Break Points

We don’t always prepare for growth that happens suddenly, in bursts.

Every startup investment pitch deck I’ve ever seen includes a version of the same graph. When we forecast growth it’s easy to draw smooth lines that go up and to the right. But that’s not how it ever happens, in practice. We rarely anticipate the plunges – those bits have often been airbrushed out of stories of successful startups we aspire to emulate. On the other hand, when managing teams of real people, we don’t always prepare for growth that happens suddenly, in bursts. At one point in October 2014 we had 12 vacant roles advertised at Timely. It wasn’t long prior to that when the whole team numbered fewer than 12. During 2014, as we ramped up after raising investment, the Vend payroll increased from $540,000 per month to over $1.7 million per month, with office costs, equipment and training on top of that. Revenue roughly doubled too, but even so that was a significant increase to digest in a very short period of time.

One of the lessons from watching the teams at Vend and Timely expand was the recurring points when our existing ways of working were suddenly no longer suitable. Teams need to either age appropriately or fall into dysfunction.

30 People

The first common break point is when the team grows to around 30 people. This is when we need a clear organisational structure for the first time, with reporting lines and job titles and budgets and performance reviews. Which is not to say that we didn’t have or need any of those things previously; they seemed less important when the team was smaller and everybody was mostly on the same page and doing whatever was needed every day to keep things moving. For the first time, we have people in the team we don’t talk with directly every week. It starts to get difficult to keep up with what everybody is working on without conscious effort. The ratio of signal-to-noise becomes a problem and we need to start to filter. Our calendars start to fill up with status meetings. Critically, this is also when decisions that were often made unconsciously in the early days, on team culture and ways of working together, start to become embedded, for better or for worse. The course is set. If the team is a monoculture that becomes more or less impossible to change.

120 People

Things break again when the team expands above 120 people. Now it’s unlikely that everybody in the team knows everybody else by name. At this size we need several layers of management, which causes the team to fragment. This could be by function, or by location, or by tenure. It’s much more work to get the team in the same room, let alone on the same page. This is when the job of managing becomes a drag for people who are more suited to early stages. There is less need for generalists and more need for specialists. It becomes harder to vet every new hire. Inevitably we have to start dealing with performance management, which is never fun. This is also when we start to get real diversity of style. If we want to maintain a shared culture we have to really work at it rather than just assuming that everybody will pick it up by osmosis.

For Vend, when the team grew exceptionally quickly, the gap between these two break points seemed alarmingly short.
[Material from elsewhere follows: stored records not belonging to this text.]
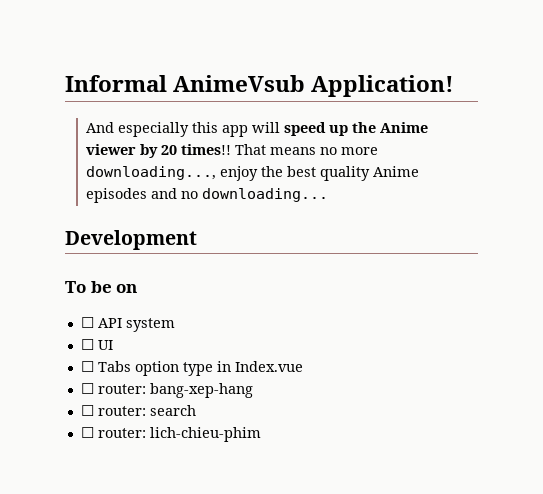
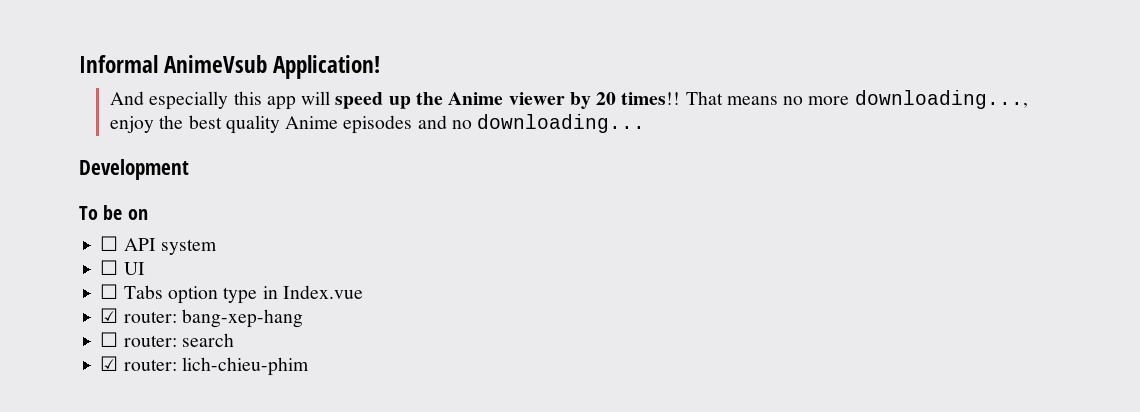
[80,383,94,394] ☐ -> [100,308,119,323] ☑
[80,427,94,438] ☐ -> [100,356,119,371] ☑

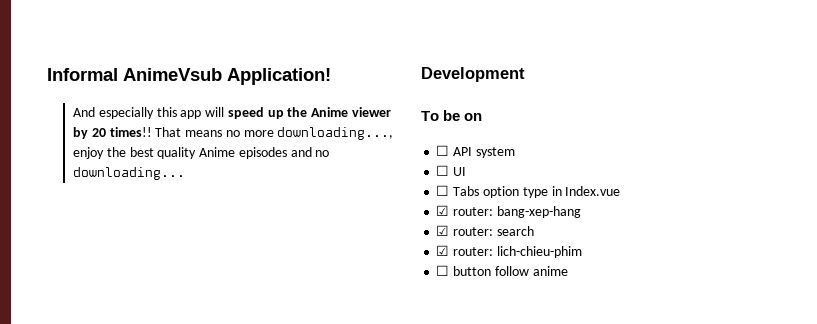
[100,332,119,347] ☐ -> [436,225,450,236] ☑
(309, 366) none -> [436,265,568,276] // ☐ button follow anime

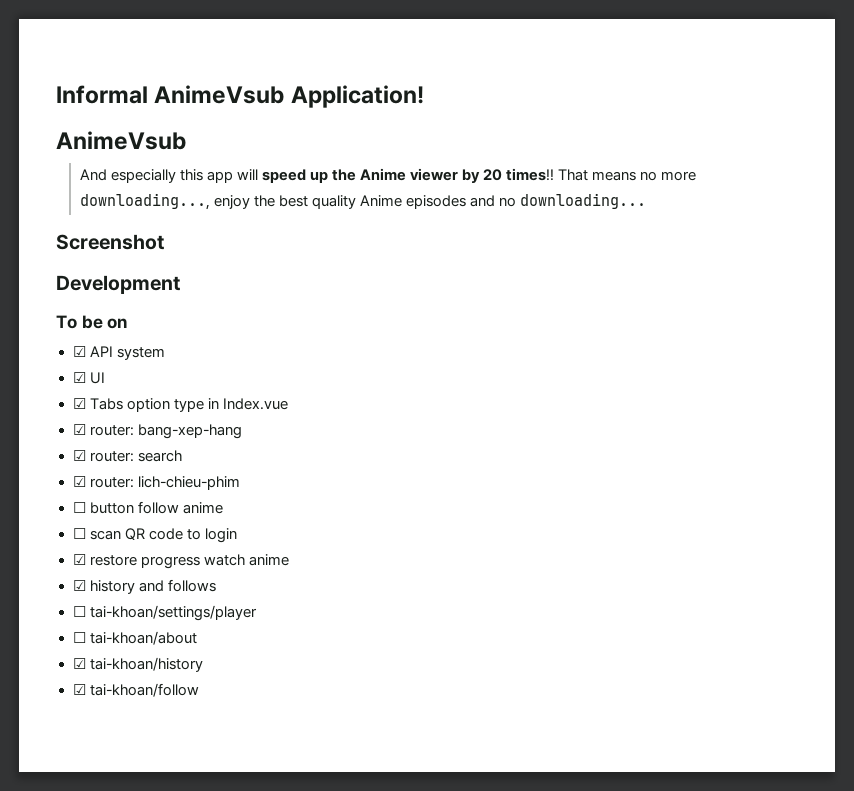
(331, 76) none -> [56,131,186,150] // AnimeVsub
(185, 173) none -> [56,234,164,250] // Screenshot
[436,145,450,156] ☐ -> [72,346,86,357] ☑
[436,165,450,176] ☐ -> [72,372,86,383] ☑
[436,185,450,196] ☐ -> [72,398,86,409] ☑
(568, 271) none -> [72,528,237,543] [72,554,289,569] [72,579,216,594] [72,605,257,621] [72,631,197,645] [72,657,203,672] [72,683,199,697] // ☐ scan QR code to login // ☑ restore progress watch anime // ☑ history and follows // ☐ tai-khoan/settings/player // ☐ tai-khoan/about // ☑ tai-khoan/history // ☑ tai-khoan/follow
We were barely back on our feet before we got knocked over again. At Timely the growth was a bit slower and more manageable. As a result, the collateral damage was much smaller.

The operating system

Another growing pain is assuming that people know how to work together. When teams are small this usually comes naturally, especially if we’ve hired people who are similar to us. But as the team gets bigger these things can’t just be implicit. The trend towards distributed teams and remote work makes this even more important. There are three layers to have in mind:

At the start of the first Covid-19 lockdown in 2020 I was asked by a journalist how I thought the internet would cope with the sudden shift to having the majority of people working from home. I said I was confident in the hardware layer and pretty confident about the software layer, but anxious about the cultural layer. I noted that the rollout of high-speed fibre connections to many places had been completed just in time. As somebody who had worked mostly remotely for five years prior to the pandemic, I knew that the software already existed and was reliable. But my expectation was that everybody would need to quickly learn the etiquette and, at least initially, would exhaust themselves by replicating familiar offline ways of working using online tools. To take one example that may feel familiar: long meetings involving one person talking and everybody else listening. Painful enough when everybody is in the same office, and deadly when everybody is on video.
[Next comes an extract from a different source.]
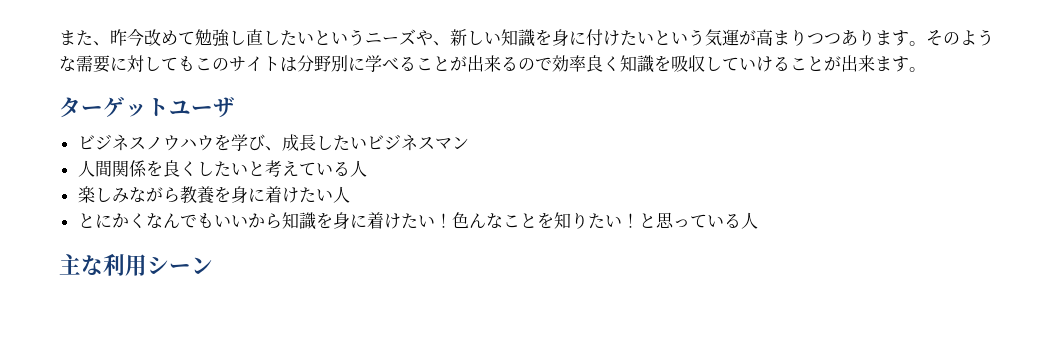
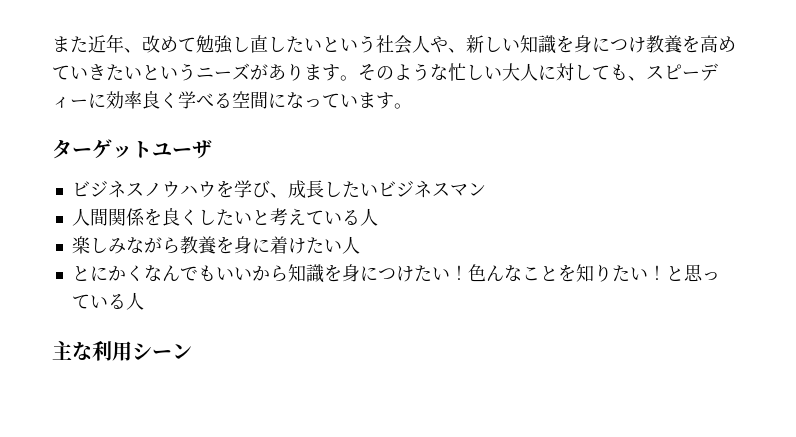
[93,28,144,47] 、昨今 -> [88,34,142,53] 近年、
[365,29,416,45] ニーズ -> [376,35,430,54] 社会人
[586,29,841,46] 付けたいという気運が高まりつつ -> [610,35,736,53] [52,63,268,81] つけ教養を高めていきたいというニーズが
[76,55,875,73] 需要に対してもこのサイトは分野別に学べることが出来るので効率良く知識を吸収していけることが出来 -> [448,63,718,81] [52,91,358,109] 忙しい大人に対しても、スピーディーに効率良く学べる空間になってい
[366,212,384,229] 着 -> [377,268,396,280] つ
It’s useful to think about collaboration challenges in layers. It helps us quickly identify where the actual constraints might be and narrow in on possible solutions. Getting one or two layers right isn’t enough. To have a team that works well together we need all three. And just when we think we have it solved, the team grows and we have to start again.

Skip?

An exercise I recommend to help navigate these break points and growing pains, regardless of the team size, is to imagine the organisation chart when the team is three times larger. Draw it on a whiteboard. Don’t worry about putting names in each box, or providing detailed job descriptions. Think about what different functions or roles will be required when the team is that size. To do this we need to think about the business model that will sustain the team at that point as well as the funding that will be required to get there. This is a great way to tease out the the unit of progress to discuss with potential investors.
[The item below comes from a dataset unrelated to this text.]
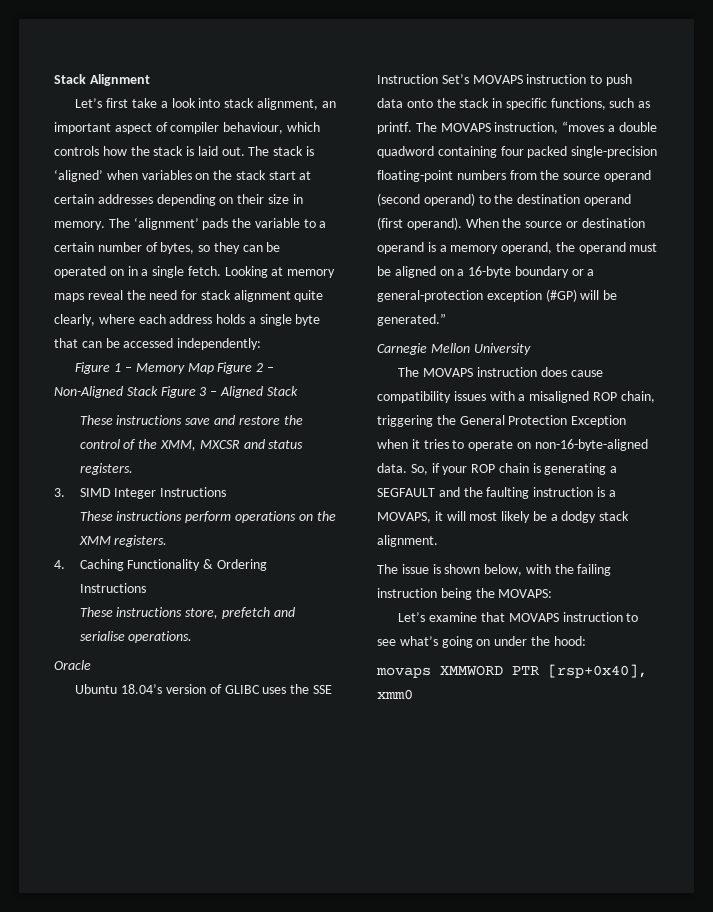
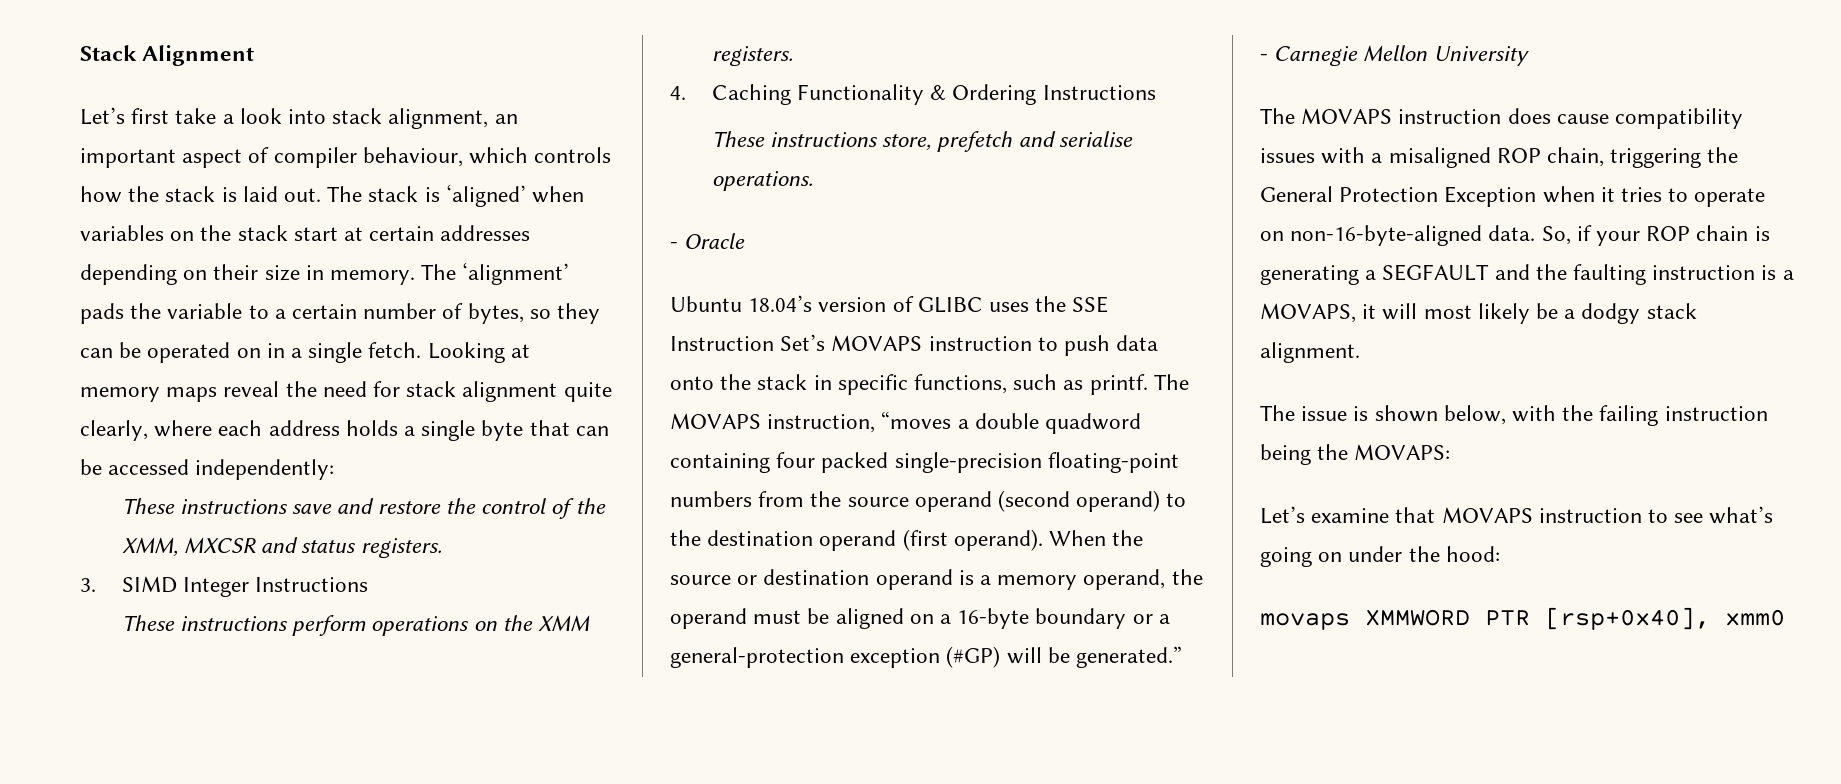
[75,362,274,374] [54,386,298,398] // Figure 1 – Memory Map Figure 2 – Non-Aligned Stack Figure 3 – Aligned Stack -> (335, 469) none
(193, 637) none -> [670,242,678,249] -
(446, 319) none -> [1260,54,1268,61] -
I did this numerous times with both Vaughan and Ryan over the years, as the Vend and Timely teams grew, and with many other founders since. Having watched so many people struggle with it, I know this seemingly trivial exercise is anything but.

For a team of five, it’s hard to imagine what another 10 people might do. How will the current jobs split? Likewise for a team of 20 people, imagining the structure when there are 60 in total can be difficult. What sub-teams will form? Who will lead and manage, and how many people will report to each of them? Two areas that are often overlooked are HR and finance (the “company” part of the the three machines). In a very small team these are jobs that everybody does, and so nobody does. But as the team grows they become separate functions, and are vital to fuelling the growth itself. Another common point of tension is the split between product, marketing and sales, and within the product team the split between engineering and operations. Again, in a smaller team these are functions that are typically shared between multiple people where everybody does a bit of everything. We should keep an ear out for team members describing others as “they” rather than “we” and talking about “the business”, as if they are not part of the business themselves, and remind them: we’re not stuck in traffic, we are traffic.1

After drawing the boxes we can start to think about the existing people we have in the team today and how they might fit into that future structure. Where are the gaps? Where do people need to evolve their role or start to specialise? Who will still be excited to be part of the team at that size and who is likely to want to move on at that point?

Once we’re done, then do it again, but this time imagine the team when it is five times as big as it is now. This will highlight a whole new layer of complexity.

The question I love to ask when any founder asks for advice about their startup, is: what is the constraint? It’s a useful shortcut to digging into specific areas of the business and to understand what could unlock growth. For many years the noise from founders complaining about how difficult it is to find investors has drowned out the much smaller but ultimately much more interesting group of founders who successfully raise investment and, as a consequence, bump into a whole different set of constraints.2

When I ask them what’s holding them back the answer is nearly always related to the challenges of finding and keeping great people – how to manage their existing team so they perform to their potential, and how to grow their team without wrecking the culture. Raising capital allows founders to create new roles, but filling them with capable people and keeping them filled is still hard work, and cash is only one part of the solution. It’s tempting to think that startups are mostly about having a great idea, but in the end they are about being great at recruitment and even better at retention. That’s execution.

The good old days

The present moment looks different depending on where in time you look at it: it was once the unthinkable future;3 one day it will be the distant past.4 A few years after Trade Me was sold, I bumped into somebody who joined the team shortly after I had left. I asked them how it was going. They complained that the culture was changing. The implication was that it was no longer as enjoyable to work there as it had been previously. I nodded sympathetically, but thought to myself: change like that is endemic.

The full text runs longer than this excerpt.